It’s always a risk to see a new show in its early previews. Generally, it takes time and experience in front of an audience for a cast to settle into the meat of their work. But Frank Langella is a different story:  He consistently appears at home in any role from the get-go.  There was no way I was going to miss his performance in The Father during this spring’s New York binge trip — preview or no.

A commanding and versatile actor, Langella can fill a stage with his presence, even if he’s playing a sick old man with Alzheimer’s disease.   Way back in 1977 he terrified my children and earned my wife’s not entirely pure attention in Broadway’s Dracula. I do believe she’d have freely offered her jugular to the man (under different circumstances, of course).  I’ve not seen Langella anywhere since, on stage or on screen, where he has not been powerfully and touchingly convincing, be he lover, villain, or super hero.   He was of course brilliant in Frost/Nixon, Starting Out in the Evening, Sherlock Holmes, The Mark of Zorro  (Yeah, yeah, I know, but have a look at the cast!),  and going back 46 years, in The Diary of a Mad Housewife.   Despite his more lucrative film career (64 movies), thankfully he remains committed to the stage.

IMG_0291The Father is one of four plays I attended in New York this spring that are up for Tony’s this coming Sunday night. The others are The Humans, Blackbird and The Crucible (the last two for best revival of a play). In addition, Langella himself is up for Best Actor … Mind you he already has three actor Tony statues at home, for Frost/Nixon, Seascape and Fortune’s Fool.  By the way, this is the 70th year the Tony’s have been awarded, and this show is far superior in entertainment value and generosity of spirit to that other awards show on the West Coast.  (I’m just saying….)

            The Father:  No — not the Swedish classic by August Strindberg (although Langella was on Broadway for that one too back in 1996). This one is by a hot young French playwright named Florian Zeller, and was translated into English by veteran playwright Christopher Hampton (Les Liaisons Dangereuses). It comes to New York with a considerable pedigree, including the best new play awards in both Britain and France.

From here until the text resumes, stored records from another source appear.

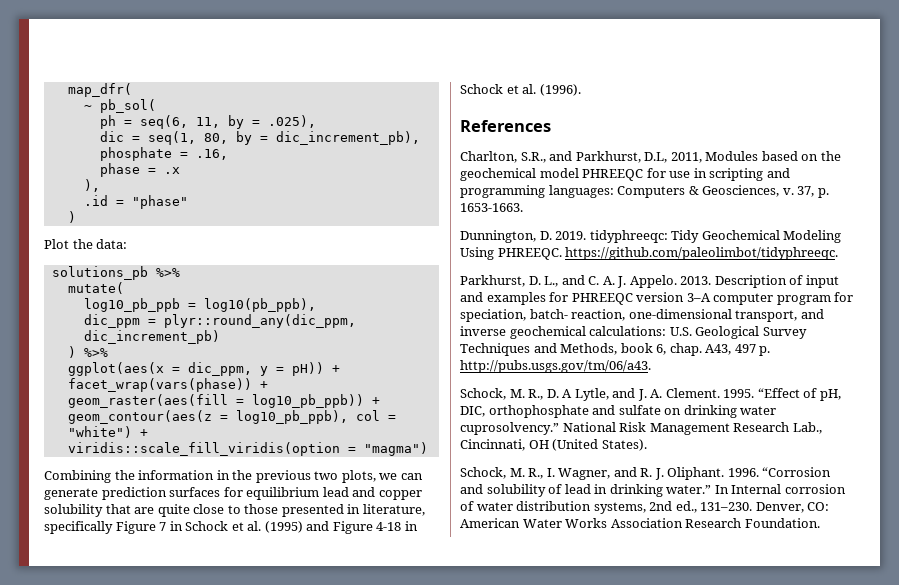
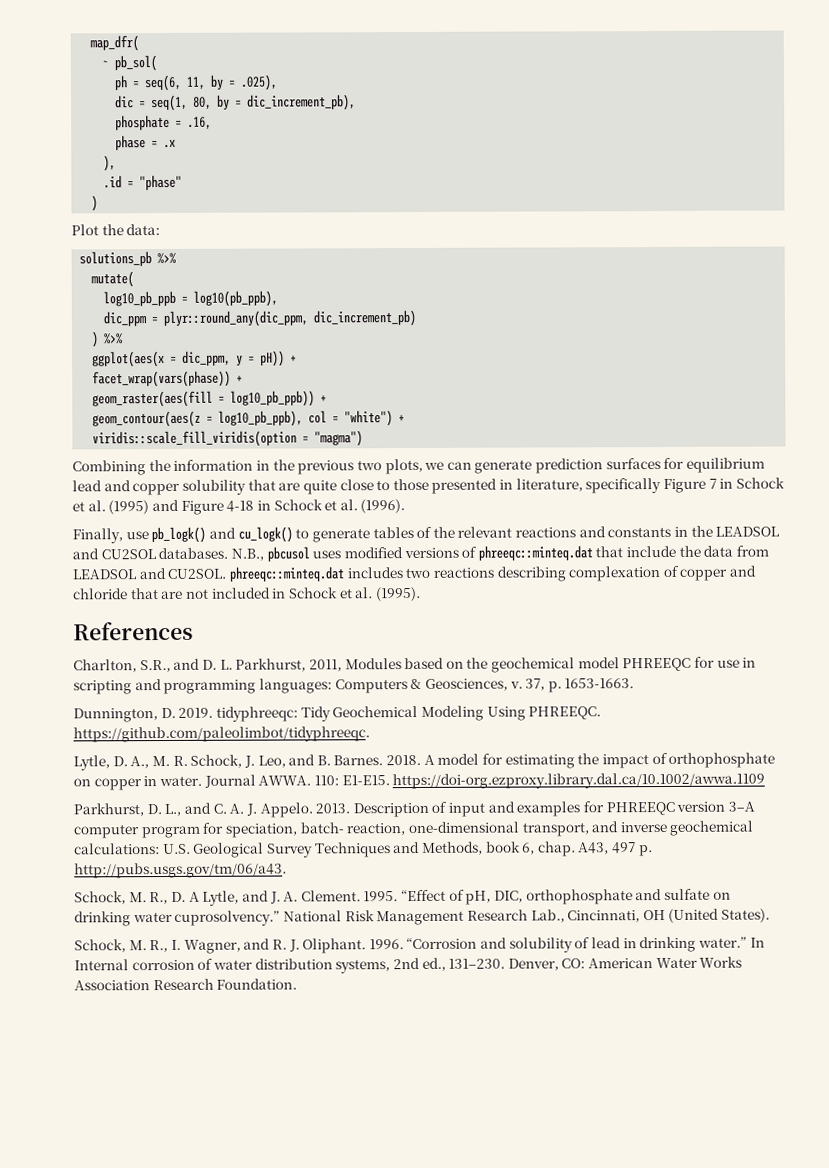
(581, 90) none -> [72,525,780,544] [72,545,770,562] [72,565,757,582] [73,586,421,602] // Finally, use pb_logk() and cu_logk() to generate tables of the relevant reactions and constants in the LEADSOL and CU2SOL databases. N.B., pbcusol uses modified versions of phreeqc::minteq.dat that include the data from LEADSOL and CU2SOL. phreeqc::minteq.dat includes two reactions describing complexation of copper and chloride that are not included in Schock et al. (1995).
[575,151,668,163] Parkhurst, D.L, -> [201,658,307,672] D. L. Parkhurst,
(839, 253) none -> [73,752,776,771] [73,772,766,791] // Lytle, D. A., M. R. Schock, J. Leo, and B. Barnes. 2018. A model for estimating the impact of orthophosphate on copper in water. Journal AWWA. 110: E1-E15. https://doi-org.ezproxy.library.dal.ca/10.1002/awwa.1109

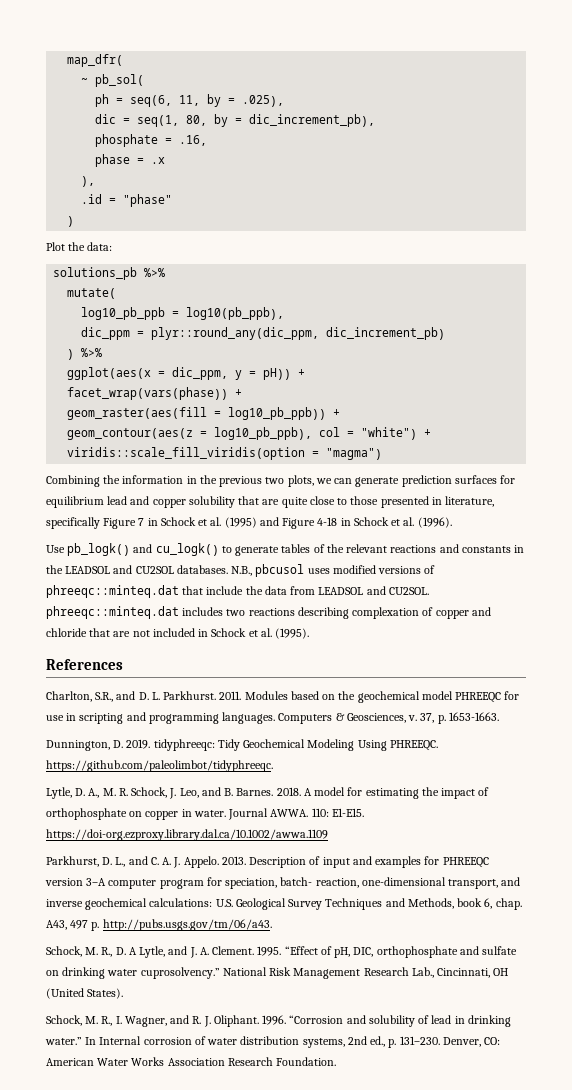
[72,528,149,544] Finally, use -> [46,545,65,553] Use
[235,658,342,672] Parkhurst, 2011, -> [163,691,242,700] Parkhurst. 2011.
[258,678,332,694] languages: -> [222,712,276,724] languages.
(446, 964) none -> [388,1039,397,1048] p.

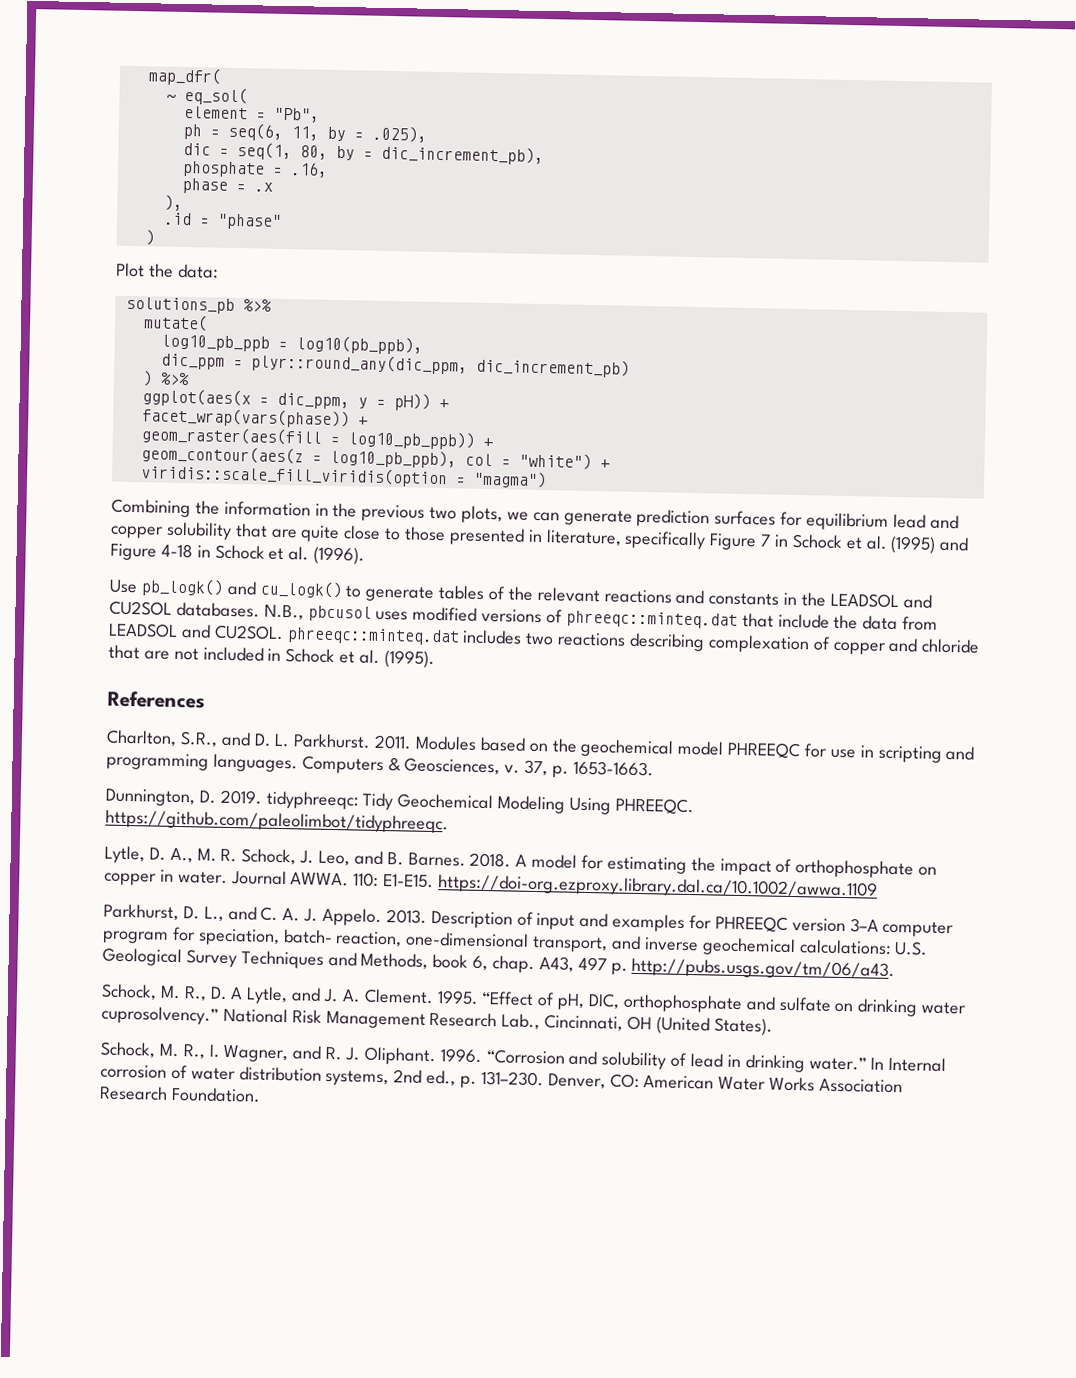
[95,74,145,87] pb_sol( -> [183,86,248,106] [183,105,320,123] eq_sol( // element = "Pb",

This is the story of André, seemingly a retired dancer living with his daughter in a Parisian apartment. But not even that is necessarily so:  The play takes André’s own point of view, and André is increasingly suffering from Alzheimer’s Syndrome. His brain is beginning to disintegrate. As we watch him retreat into a perceived reality that makes no sense even to him, we quickly learn not to trust André’s perception of the world around him. Who exactly is Anne, for instance? Is she his own daughter, who wants to sell their apartment, get married, move to England, and move her father into a colorless assisted living facility where he will die alone?   Or is she his own private nurse, on whom he is emboldened to attempt seduction?

Zeller weaves a tangled web indeed, but the play itself somehow falls short of the tragedy in André’s soul. The man is surely in agony.   The final scene certainly captures the horror and terror of his condition at the end of a relentless downward path, largely with considerable help from Langella. But somehow the play felt too clever to let us really feel it. It was having too much fun with its own larger question: What’s real and what’s only the perception of a diseased mind?  So much that it got in the way of a powerful story.

“Fun?” you say? Yes, there are plenty of laughs to balance out the fear, and the play is sometimes described as a tragic farce.  But “Farce?” Let’s face it: When it’s playing to an audience of folks already terrified they’re showing early signs of Alzheimer’s, the laughs can feel pretty shallow.   It’s a risky choice for an evening out.

As to the problem inherent with attending previews? The price used to be more attractive and provide incentive. …not so much anymore. And when my friend and I saw it, the cast had had under their belts only one night of playing to an audience. Langella shone … as I knew he would. The rest of the cast? Not so much. They had their lines down cold, but they lacked the connection to the material that guarantees our full involvement with their characters.   I’m sure they have it by now. But alas, the play will close on Broadway on June 19, come what may, just five days after it might or might not win two “Best” Tony Awards.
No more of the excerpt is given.